** Listed records follows **

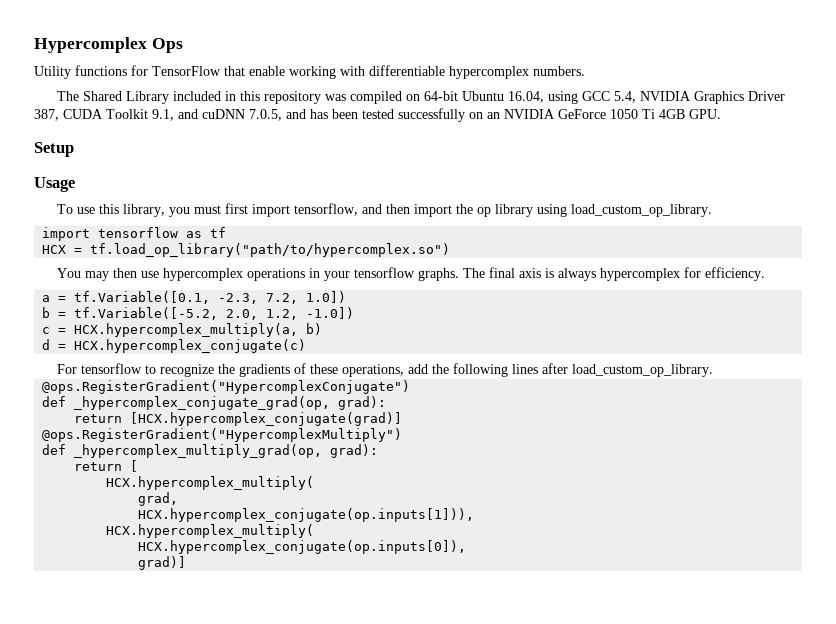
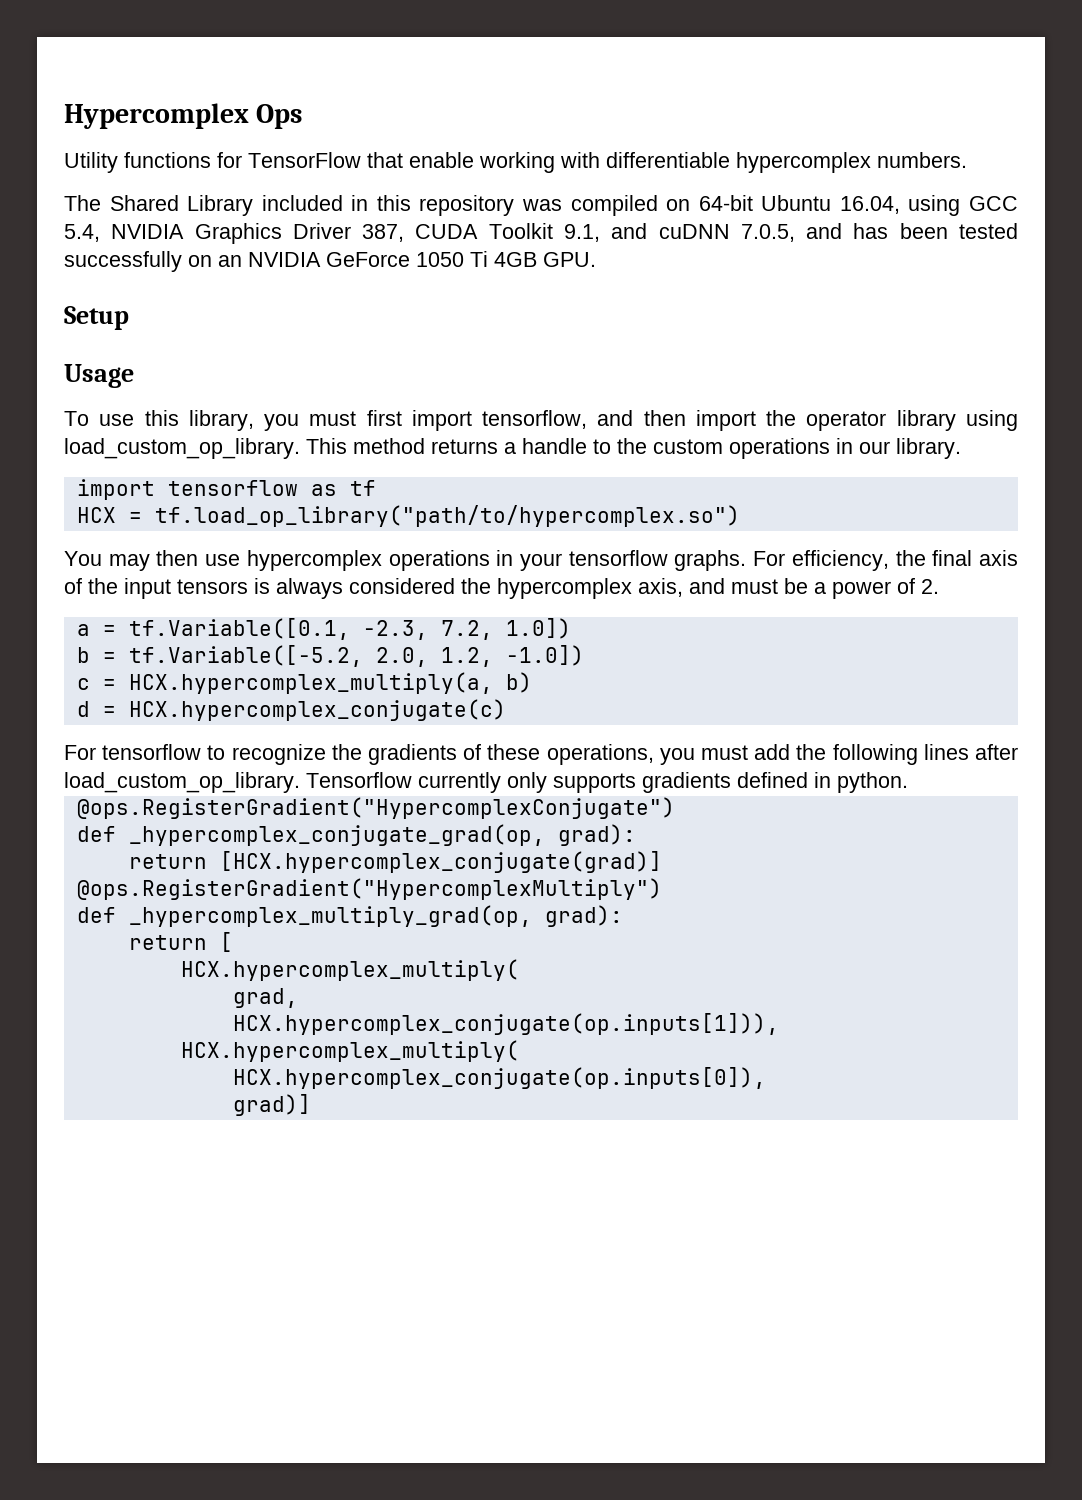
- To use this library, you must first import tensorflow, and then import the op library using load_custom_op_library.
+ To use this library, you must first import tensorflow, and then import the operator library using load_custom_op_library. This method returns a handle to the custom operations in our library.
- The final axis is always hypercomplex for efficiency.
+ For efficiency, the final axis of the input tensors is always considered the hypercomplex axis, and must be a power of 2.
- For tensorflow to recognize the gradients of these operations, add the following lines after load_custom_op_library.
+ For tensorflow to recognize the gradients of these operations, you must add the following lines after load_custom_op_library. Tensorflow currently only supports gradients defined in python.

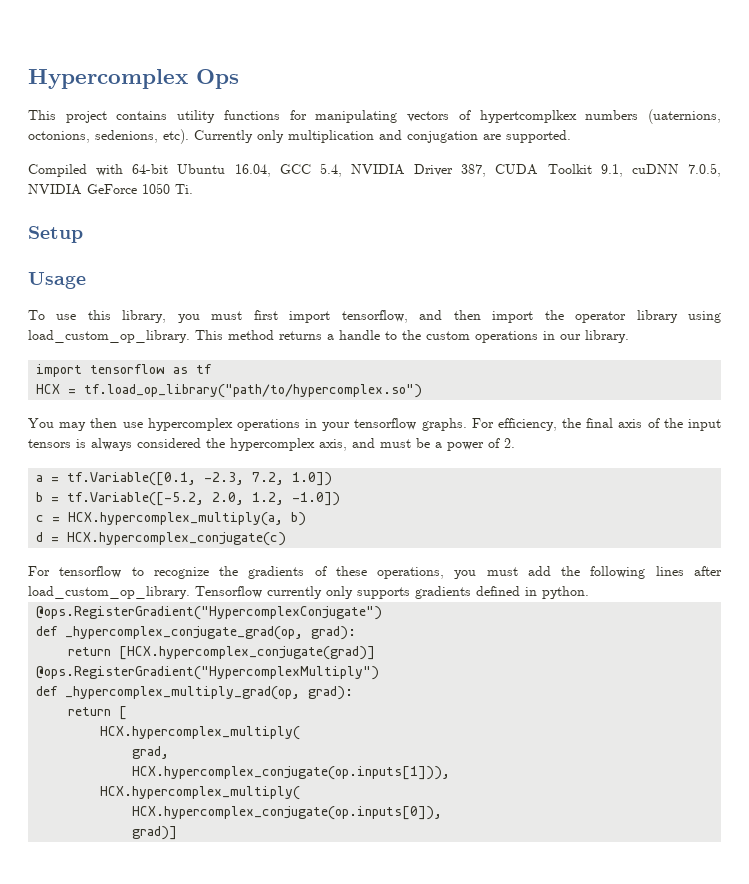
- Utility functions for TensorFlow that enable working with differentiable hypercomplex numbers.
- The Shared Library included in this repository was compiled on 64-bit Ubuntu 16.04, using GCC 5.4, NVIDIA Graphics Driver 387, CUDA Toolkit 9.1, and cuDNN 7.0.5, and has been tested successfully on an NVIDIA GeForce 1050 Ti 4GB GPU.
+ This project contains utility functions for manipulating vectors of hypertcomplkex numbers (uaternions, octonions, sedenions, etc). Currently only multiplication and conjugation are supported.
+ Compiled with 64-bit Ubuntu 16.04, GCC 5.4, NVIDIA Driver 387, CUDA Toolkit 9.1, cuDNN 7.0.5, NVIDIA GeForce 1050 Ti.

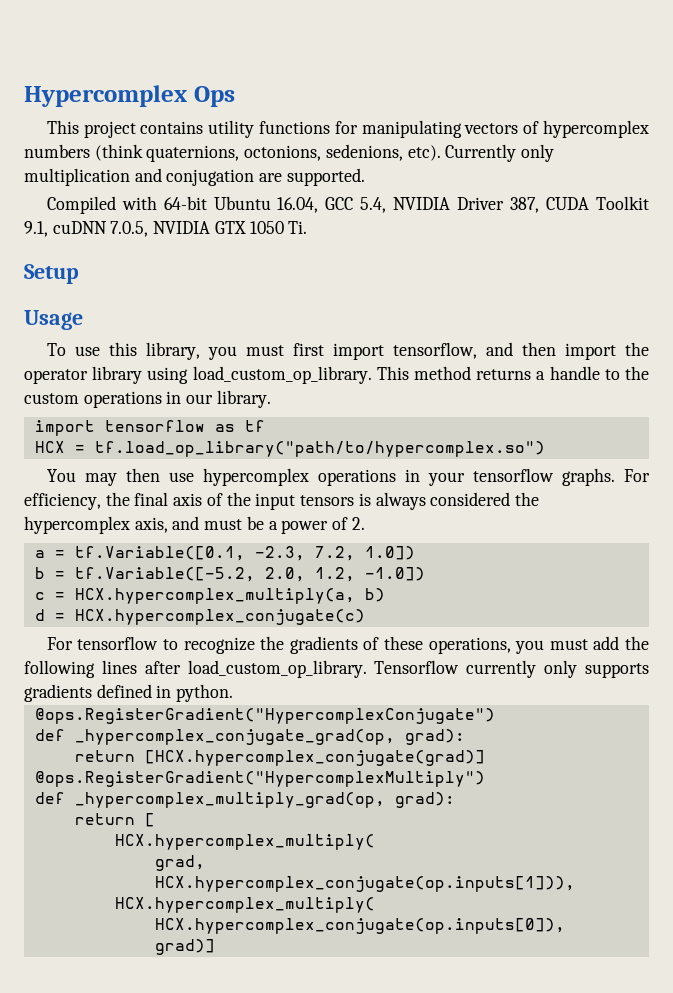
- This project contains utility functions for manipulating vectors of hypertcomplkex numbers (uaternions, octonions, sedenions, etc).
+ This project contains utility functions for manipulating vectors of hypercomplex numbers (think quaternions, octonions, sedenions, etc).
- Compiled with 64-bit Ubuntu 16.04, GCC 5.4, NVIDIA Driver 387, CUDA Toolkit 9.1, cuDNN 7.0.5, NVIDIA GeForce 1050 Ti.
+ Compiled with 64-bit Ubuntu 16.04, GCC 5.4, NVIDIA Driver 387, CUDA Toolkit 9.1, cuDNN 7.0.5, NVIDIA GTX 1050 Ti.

** End of Listed records **
** Listed records follows **

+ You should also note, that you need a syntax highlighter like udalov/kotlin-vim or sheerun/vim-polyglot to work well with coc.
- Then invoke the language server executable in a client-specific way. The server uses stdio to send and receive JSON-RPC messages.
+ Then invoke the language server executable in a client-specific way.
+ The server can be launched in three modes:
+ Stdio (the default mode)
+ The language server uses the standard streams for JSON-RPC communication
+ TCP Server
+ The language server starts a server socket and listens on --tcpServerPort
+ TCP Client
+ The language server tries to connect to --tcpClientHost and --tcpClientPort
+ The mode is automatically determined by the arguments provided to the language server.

** End of Listed records **

Task prompt ->
Please copy, exactly and with nothing else, the lines above beginning at the line that has "- To use this" and ending with the line that has "- The final".

Response for this exercise ->
- To use this library, you must first import tensorflow, and then import the op library using load_custom_op_library.
+ To use this library, you must first import tensorflow, and then import the operator library using load_custom_op_library. This method returns a handle to the custom operations in our library.
- The final axis is always hypercomplex for efficiency.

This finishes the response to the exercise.